The data Block Start

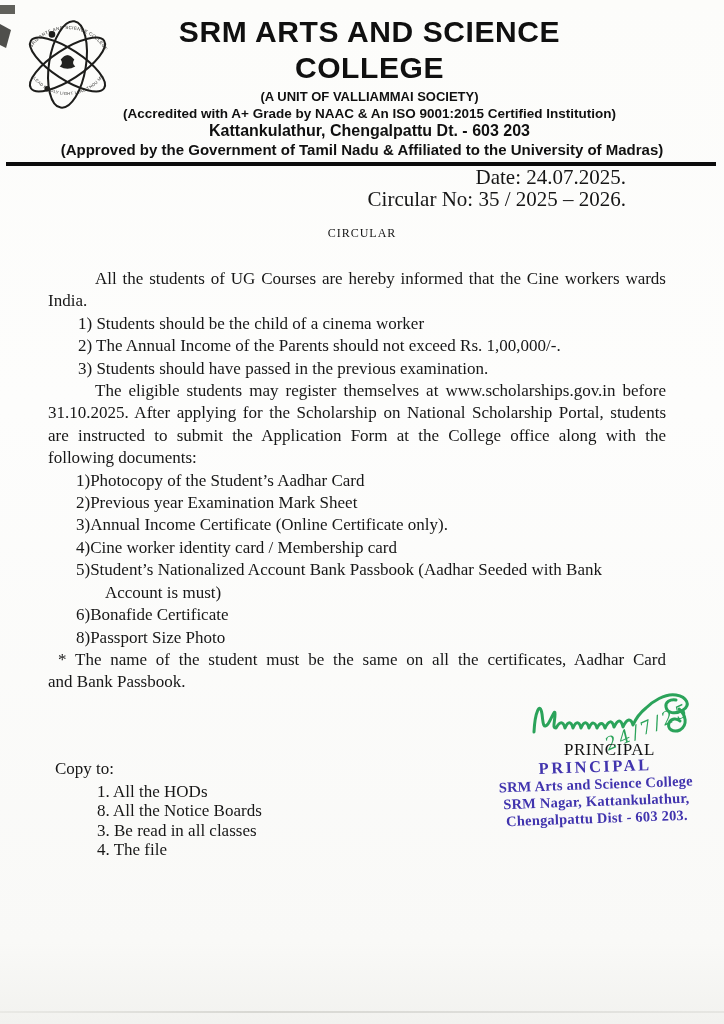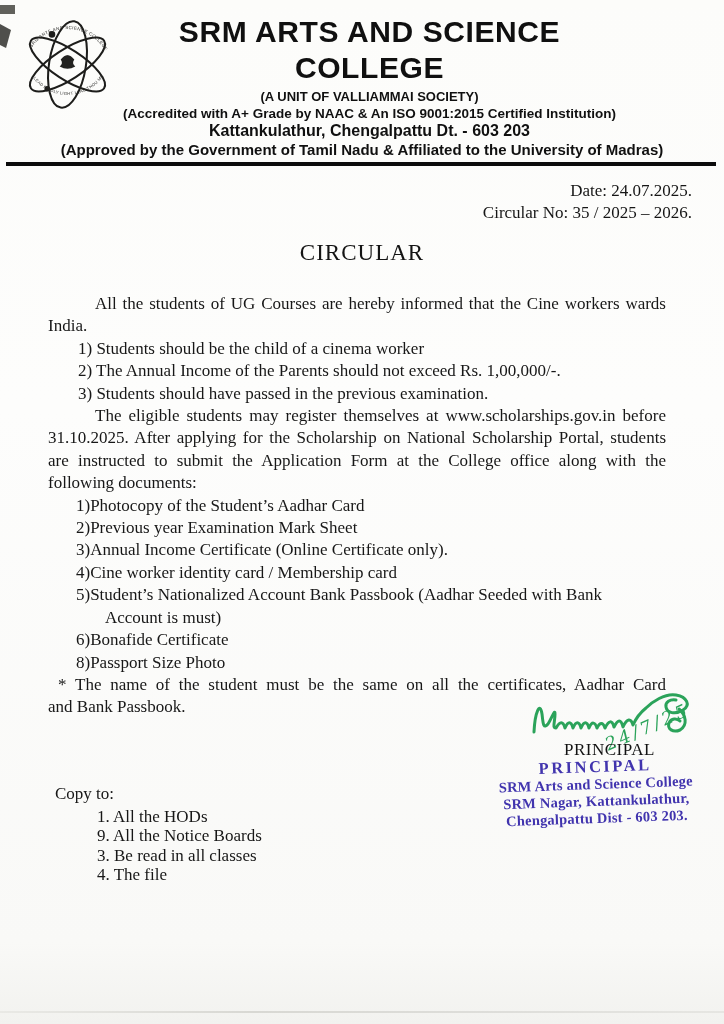--- a/index.html
+++ b/index.html
@@ -19,23 +19,23 @@
   .logo{position:absolute;left:19px;top:12px;width:97px;height:103px;}
   .header-text{margin:0 85px 0 100px;text-align:center;font-family:"Liberation Sans",sans-serif;color:#101010;}
   .college-name{font-size:30px;font-weight:700;letter-spacing:.6px;line-height:36px;}
   .h-sub1{font-size:13px;font-weight:700;margin-top:3px;line-height:15px;}
   .h-sub2{font-size:13.5px;font-weight:700;margin-top:2px;line-height:16px;}
   .h-sub3{font-size:16px;font-weight:700;margin-top:1px;line-height:16px;}
   .h-sub4{text-align:center;font-family:"Liberation Sans",sans-serif;color:#101010;
     font-size:15px;font-weight:700;margin-top:2px;line-height:18px;}
   .rule{height:4px;background:#0c0c0c;margin:3px 8px 0 6px;}
   
-  .meta{margin-top:14px;text-align:right;padding-right:32px;font-size:17px;line-height:22px;color:#161616;}
+  .meta{text-align:right;padding-right:98px;font-size:21px;line-height:22px;color:#161616;}
   
-  .doc-title{margin-top:16px;text-align:center;font-size:23px;letter-spacing:1px;color:#141414;}
+  .doc-title{margin-top:16px;text-align:center;font-size:12px;letter-spacing:1px;color:#141414;}
   
   .body{margin:27px 58px 0 48px;font-size:17px;line-height:22.4px;color:#171717;}
   .ln{min-height:22.4px;}
   .jl{text-align:justify;text-align-last:justify;}
   .ind{text-indent:47px;}
   .ind-sm{text-indent:10px;}
   .la{margin-left:30px;}
   .lb{margin-left:28px;}
   .lbc{margin-left:57px;}
   
@@ -122,21 +122,21 @@
     <div class="ln lb">8)Passport Size Photo</div>
 
     <div class="ln jl ind-sm">* The name of the student must be the same on all the certificates, Aadhar Card</div>
     <div class="ln">and Bank Passbook.</div>
   </div>
 
   <div class="copy">
     <div>Copy to:</div>
     <div class="copy-items">
       <div>1. All the HODs</div>
-      <div>9. All the Notice Boards</div>
+      <div>8. All the Notice Boards</div>
       <div>3. Be read in all classes</div>
       <div>4. The file</div>
     </div>
   </div>
 
   <div class="sig">
     <svg class="sig-svg" viewBox="0 0 178 58" aria-hidden="true">
       <g fill="none" stroke="#2ba35a" stroke-width="3" stroke-linecap="round" stroke-linejoin="round">
         <path d="M6 44 C7 24 12 13 14 26 C15 34 15 42 20 36 C24 30 27 20 27 26 C27 34 24 40 28 40
                  C32 33 35 33 37 40 C40 33 43 33 45 40 C48 33 51 33 53 40 C56 33 59 33 61 40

The data Block End

Leaving out the pictures, output each line above exactly as it is.

**Reply to the exercise**
--- a/index.html
+++ b/index.html
@@ -19,23 +19,23 @@
   .logo{position:absolute;left:19px;top:12px;width:97px;height:103px;}
   .header-text{margin:0 85px 0 100px;text-align:center;font-family:"Liberation Sans",sans-serif;color:#101010;}
   .college-name{font-size:30px;font-weight:700;letter-spacing:.6px;line-height:36px;}
   .h-sub1{font-size:13px;font-weight:700;margin-top:3px;line-height:15px;}
   .h-sub2{font-size:13.5px;font-weight:700;margin-top:2px;line-height:16px;}
   .h-sub3{font-size:16px;font-weight:700;margin-top:1px;line-height:16px;}
   .h-sub4{text-align:center;font-family:"Liberation Sans",sans-serif;color:#101010;
     font-size:15px;font-weight:700;margin-top:2px;line-height:18px;}
   .rule{height:4px;background:#0c0c0c;margin:3px 8px 0 6px;}
   
-  .meta{margin-top:14px;text-align:right;padding-right:32px;font-size:17px;line-height:22px;color:#161616;}
+  .meta{text-align:right;padding-right:98px;font-size:21px;line-height:22px;color:#161616;}
   
-  .doc-title{margin-top:16px;text-align:center;font-size:23px;letter-spacing:1px;color:#141414;}
+  .doc-title{margin-top:16px;text-align:center;font-size:12px;letter-spacing:1px;color:#141414;}
   
   .body{margin:27px 58px 0 48px;font-size:17px;line-height:22.4px;color:#171717;}
   .ln{min-height:22.4px;}
   .jl{text-align:justify;text-align-last:justify;}
   .ind{text-indent:47px;}
   .ind-sm{text-indent:10px;}
   .la{margin-left:30px;}
   .lb{margin-left:28px;}
   .lbc{margin-left:57px;}
   
@@ -122,21 +122,21 @@
     <div class="ln lb">8)Passport Size Photo</div>
 
     <div class="ln jl ind-sm">* The name of the student must be the same on all the certificates, Aadhar Card</div>
     <div class="ln">and Bank Passbook.</div>
   </div>
 
   <div class="copy">
     <div>Copy to:</div>
     <div class="copy-items">
       <div>1. All the HODs</div>
-      <div>9. All the Notice Boards</div>
+      <div>8. All the Notice Boards</div>
       <div>3. Be read in all classes</div>
       <div>4. The file</div>
     </div>
   </div>
 
   <div class="sig">
     <svg class="sig-svg" viewBox="0 0 178 58" aria-hidden="true">
       <g fill="none" stroke="#2ba35a" stroke-width="3" stroke-linecap="round" stroke-linejoin="round">
         <path d="M6 44 C7 24 12 13 14 26 C15 34 15 42 20 36 C24 30 27 20 27 26 C27 34 24 40 28 40
                  C32 33 35 33 37 40 C40 33 43 33 45 40 C48 33 51 33 53 40 C56 33 59 33 61 40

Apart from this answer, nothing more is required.